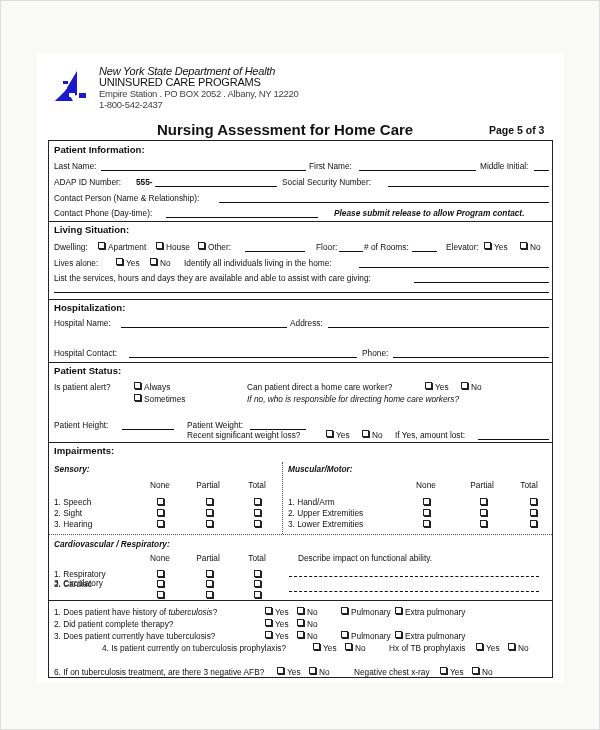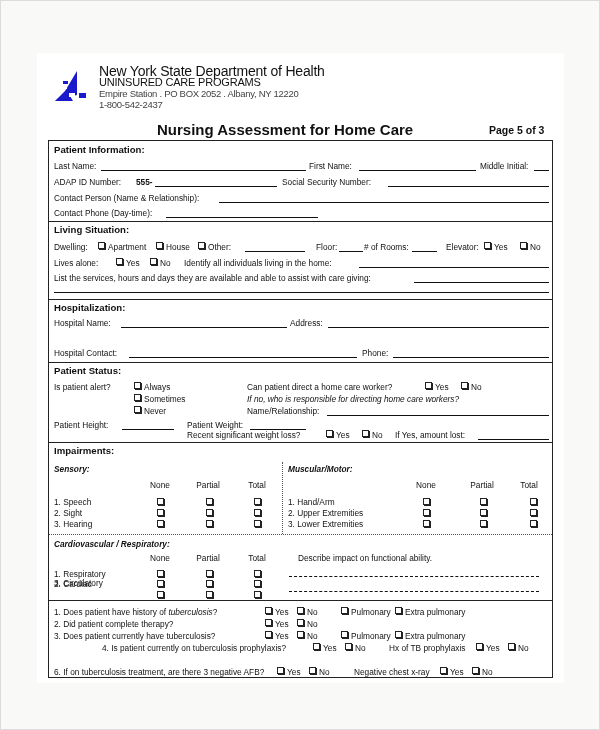--- a/index.html
+++ b/index.html
@@ -19,7 +19,7 @@
   
   .logo { position:absolute; left:14px; top:16px; width:40px; height:34px; }
   .org { position:absolute; left:62px; top:13px; line-height:11px; }
-  .org .l1 { font-size:14px; color:#111; letter-spacing:-0.2px; }
+  .org .l1 { font-size:11px; color:#111; letter-spacing:-0.2px;font-style:italic; }
   .org .l2 { font-size:11px; color:#111; letter-spacing:-0.2px; }
   .org .l3, .org .l4 { font-size:9.5px; color:#444; letter-spacing:-0.3px; }
   .title { position:absolute; left:120px; top:68px; font-size:15px; font-weight:bold; }

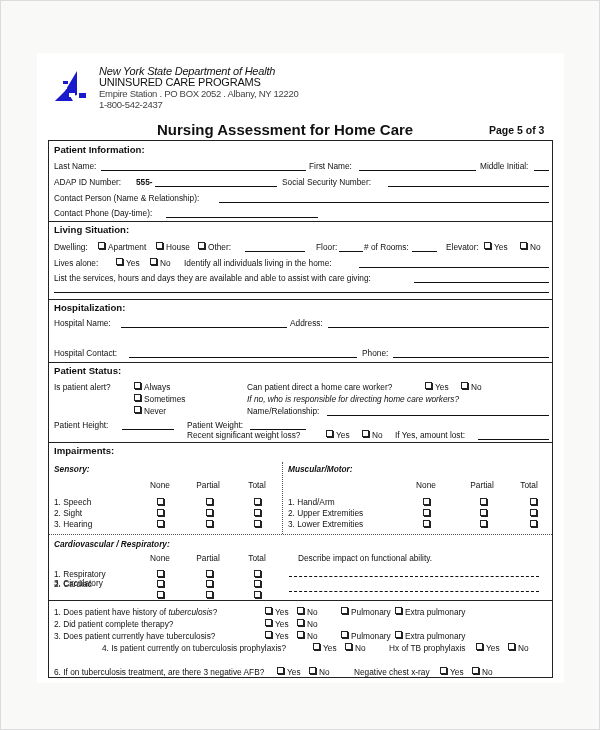--- a/index.html
+++ b/index.html
@@ -93,6 +93,7 @@
       <div class="row" style="top:67px;">
         <span class="t" style="left:0">Contact Phone (Day-time):</span>
         <span class="ln" style="left:112px;width:152px"></span>
+        <span class="t bi" style="left:280px">Please submit release to allow Program contact.</span>
       </div>
     </div>
 

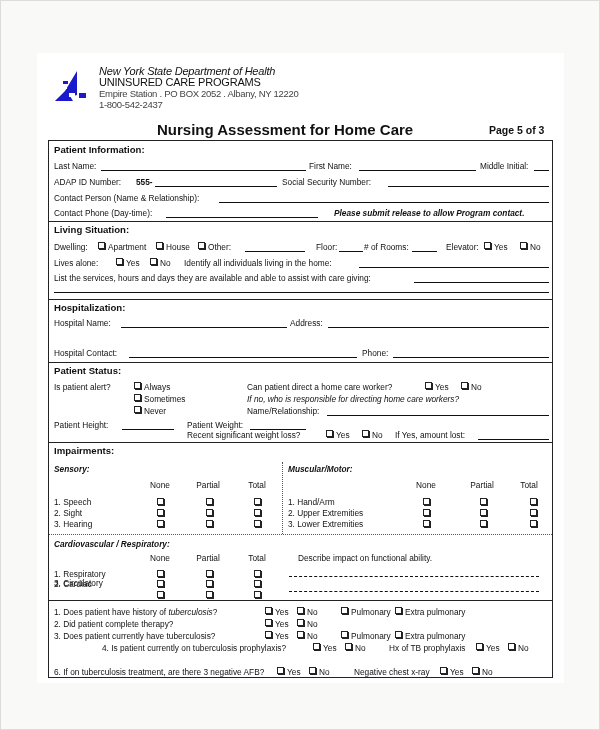--- a/index.html
+++ b/index.html
@@ -156,11 +156,6 @@
         <span class="t" style="left:80px"><span class="cb"></span><span>Sometimes</span></span>
         <span class="t it" style="left:193px">If no, who is responsible for directing home care workers?</span>
       </div>
-      <div class="row" style="top:44px;">
-        <span class="t" style="left:80px"><span class="cb"></span><span>Never</span></span>
-        <span class="t" style="left:193px">Name/Relationship:</span>
-        <span class="ln" style="left:273px;width:222px"></span>
-      </div>
       <div class="row" style="top:58px;text-align:right;">
         <span class="t" style="left:0">Patient Height:</span>
         <span class="ln" style="left:68px;width:52px"></span>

◆ Problem description: How many lines in this material contain the string "color"? Only the number is wanted.

◆ Response box: 4